We haven’t thought about cancer this way

Now, the researchers knew that the tumors were taking advantage of networks in the brain. So they turned to gabapentin, which controls seizures by controlling excess electrical activity in the brain, testing it in mice grafted with human glioblastoma cells.

“The gabapentin actually stopped the tumor from spreading,” Krishna said. “This gives us hope that combining gabapentin with other therapies for glioblastoma could prevent some of the cognitive decline we see in patients and perhaps prolong their lives.”

The findings are likely to translate to other neural cancers, such as those of the spine, and may help explain why the brain is the first site of metastasis for many cancers.

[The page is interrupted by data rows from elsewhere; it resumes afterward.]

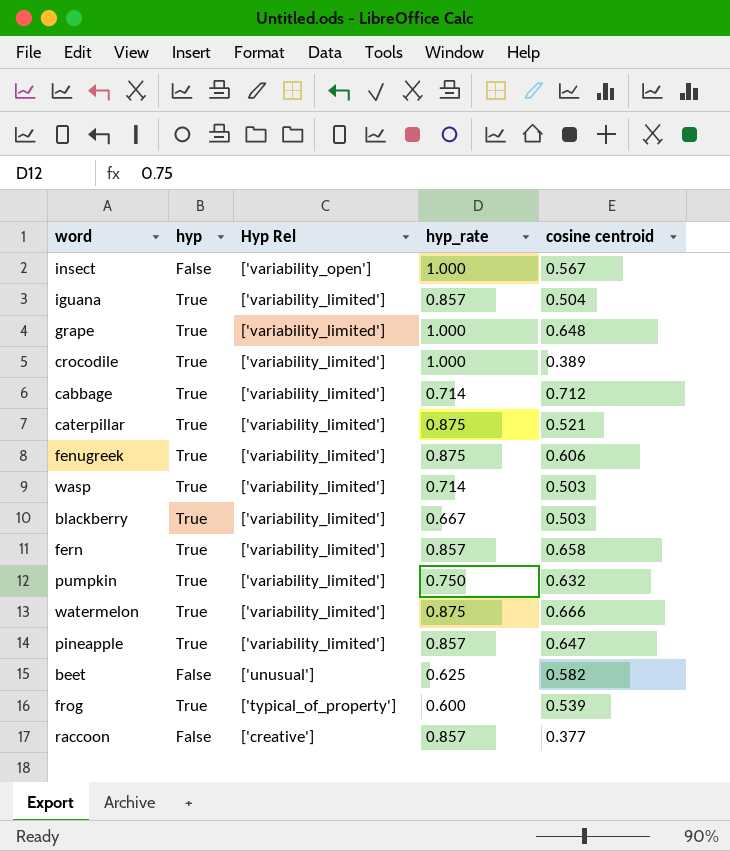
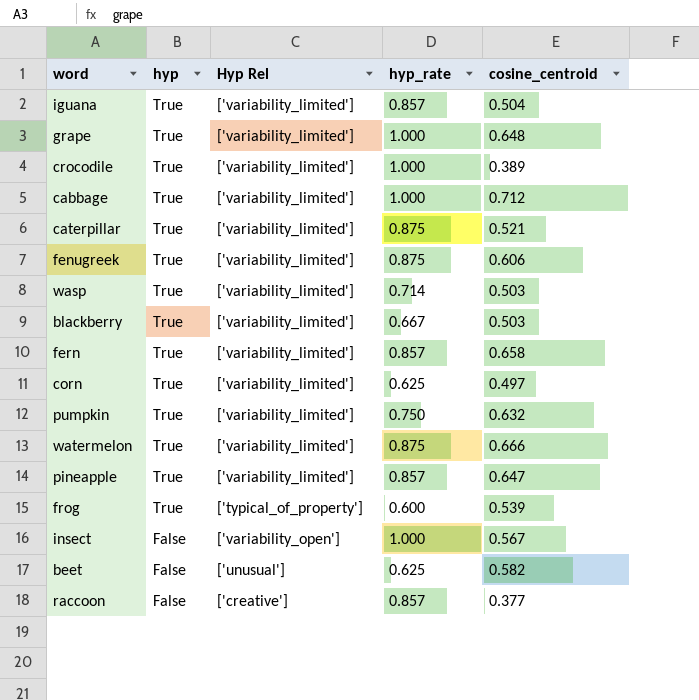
row order: Hyp Rel descending -> hyp descending
column name: cosine centroid -> cosine_centroid
cabbage | hyp_rate: 0.714 -> 1.000
row corn: none -> True | ['variability_limited'] | 0.625 | 0.497

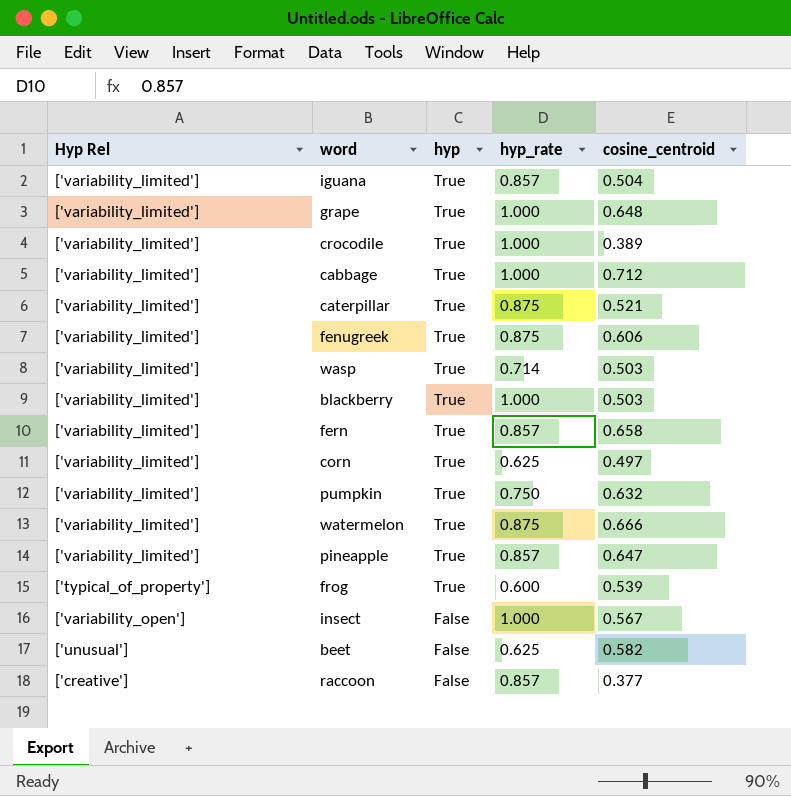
column Hyp Rel | position: 3 -> 1
blackberry | hyp_rate: 0.667 -> 1.000

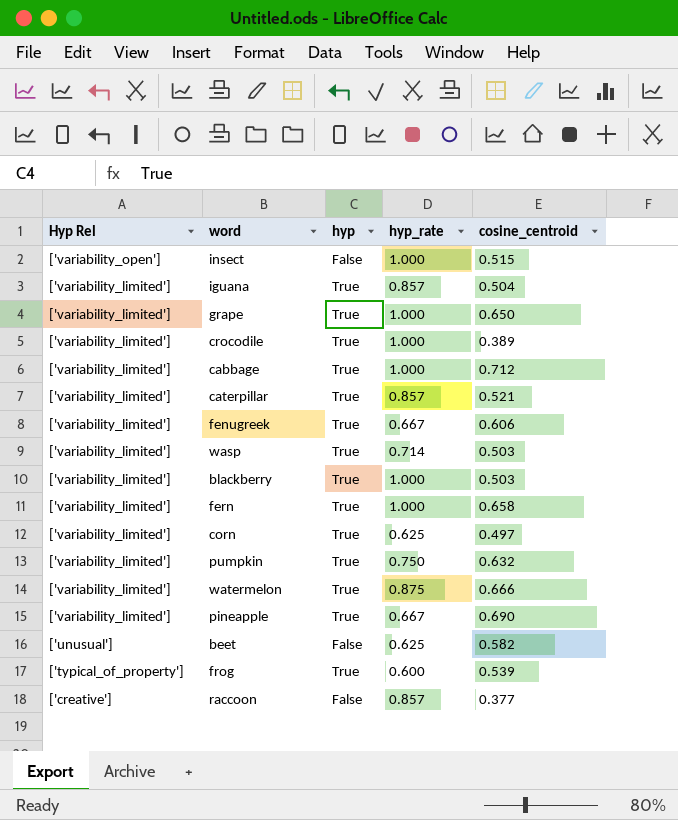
row order: hyp descending -> Hyp Rel descending
insect | cosine_centroid: 0.567 -> 0.515
grape | cosine_centroid: 0.648 -> 0.650
caterpillar | hyp_rate: 0.875 -> 0.857
fenugreek | hyp_rate: 0.875 -> 0.667
fern | hyp_rate: 0.857 -> 1.000
pineapple | hyp_rate: 0.857 -> 0.667
pineapple | cosine_centroid: 0.647 -> 0.690

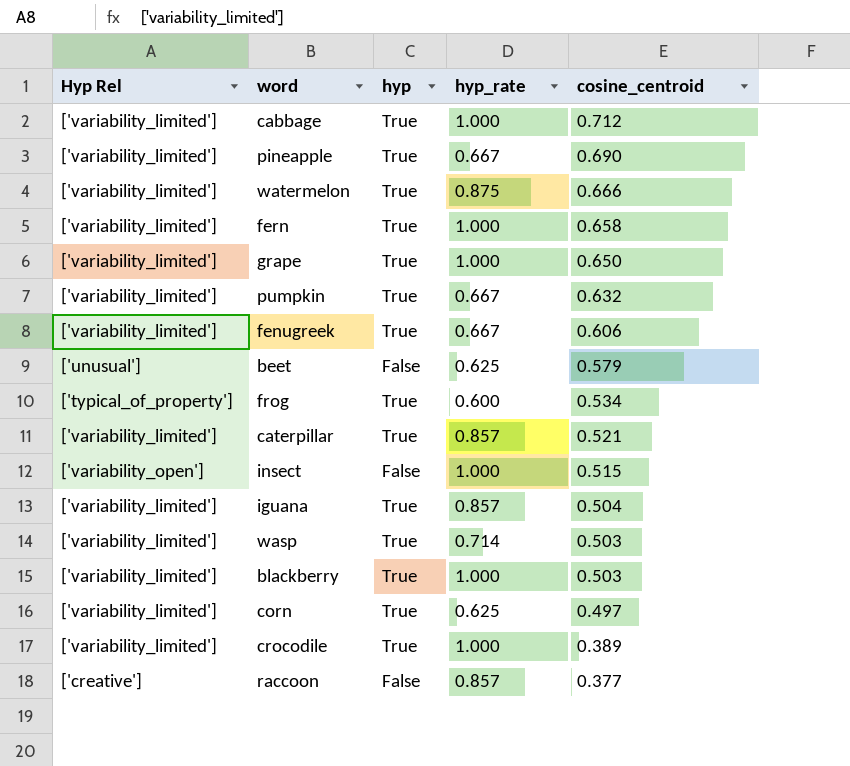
row order: Hyp Rel descending -> cosine_centroid descending
pumpkin | hyp_rate: 0.750 -> 0.667
beet | cosine_centroid: 0.582 -> 0.579
frog | cosine_centroid: 0.539 -> 0.534

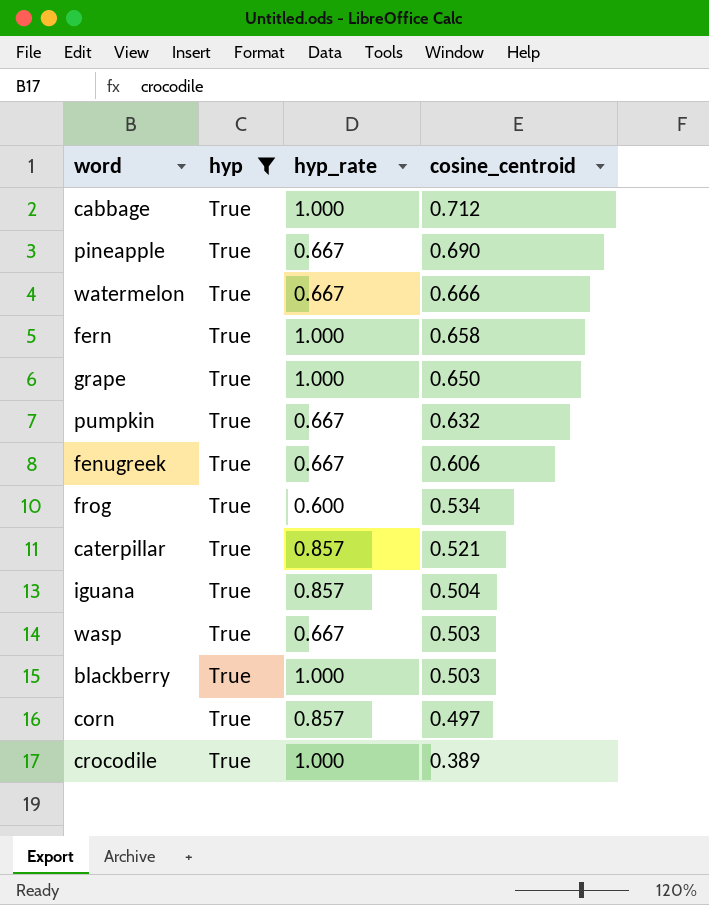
filter: none -> hyp = True
column Hyp Rel | position: 1 -> none
watermelon | hyp_rate: 0.875 -> 0.667
wasp | hyp_rate: 0.714 -> 0.667
corn | hyp_rate: 0.625 -> 0.857

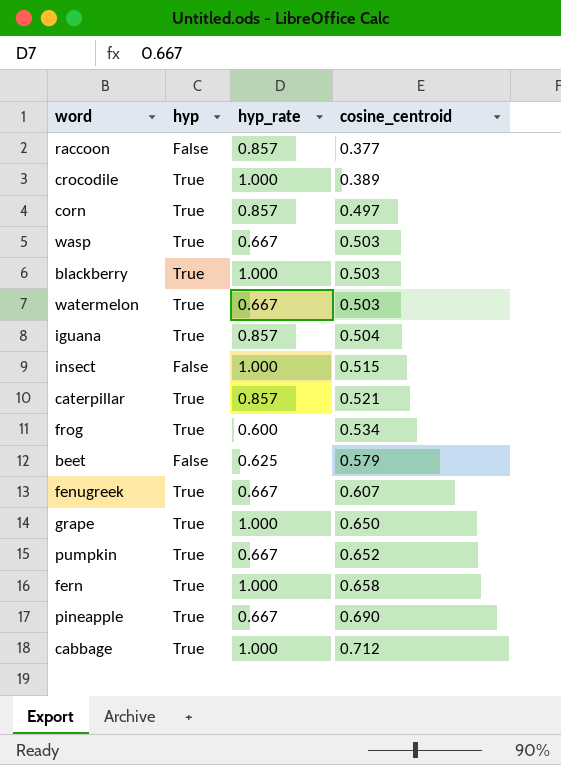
filter: hyp = True -> none
row order: cosine_centroid descending -> cosine_centroid ascending
watermelon | cosine_centroid: 0.666 -> 0.503
fenugreek | cosine_centroid: 0.606 -> 0.607
pumpkin | cosine_centroid: 0.632 -> 0.652

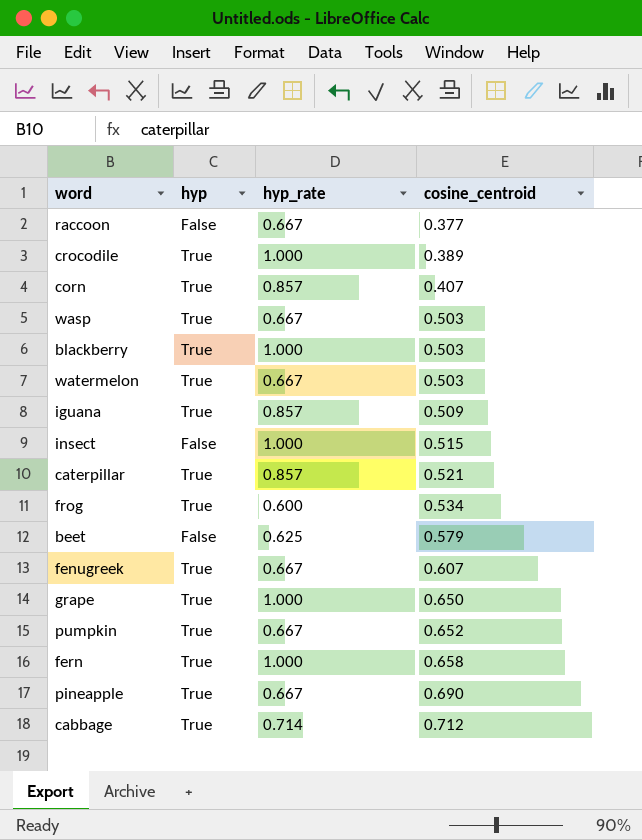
raccoon | hyp_rate: 0.857 -> 0.667
corn | cosine_centroid: 0.497 -> 0.407
iguana | cosine_centroid: 0.504 -> 0.509
cabbage | hyp_rate: 1.000 -> 0.714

Hervey-Jumper said the study encourages cancer specialists to consider communication networks between cells, such as the positive feedback loop in glioblastoma, as potential targets for treatments, along with genetic and immunological approaches.

“We haven’t thought about cancer this way before,” he said. “The idea that there is a conversation going on between cancer cells and healthy brain cells is something of a paradigm shift.”

Money: This study was supported by National Institutes of Health (grants K08NS110919, P50CA097257, F30CA246808, T32GM007618, K99CA25200, R01NS100440, R00DC013828, R01NS092597, DP1NS111132, and K08CA21227 9; Robert Wood Johnson Foundation (grant 74259); and the American Brain Tumor Association ( grant MSSF1900021).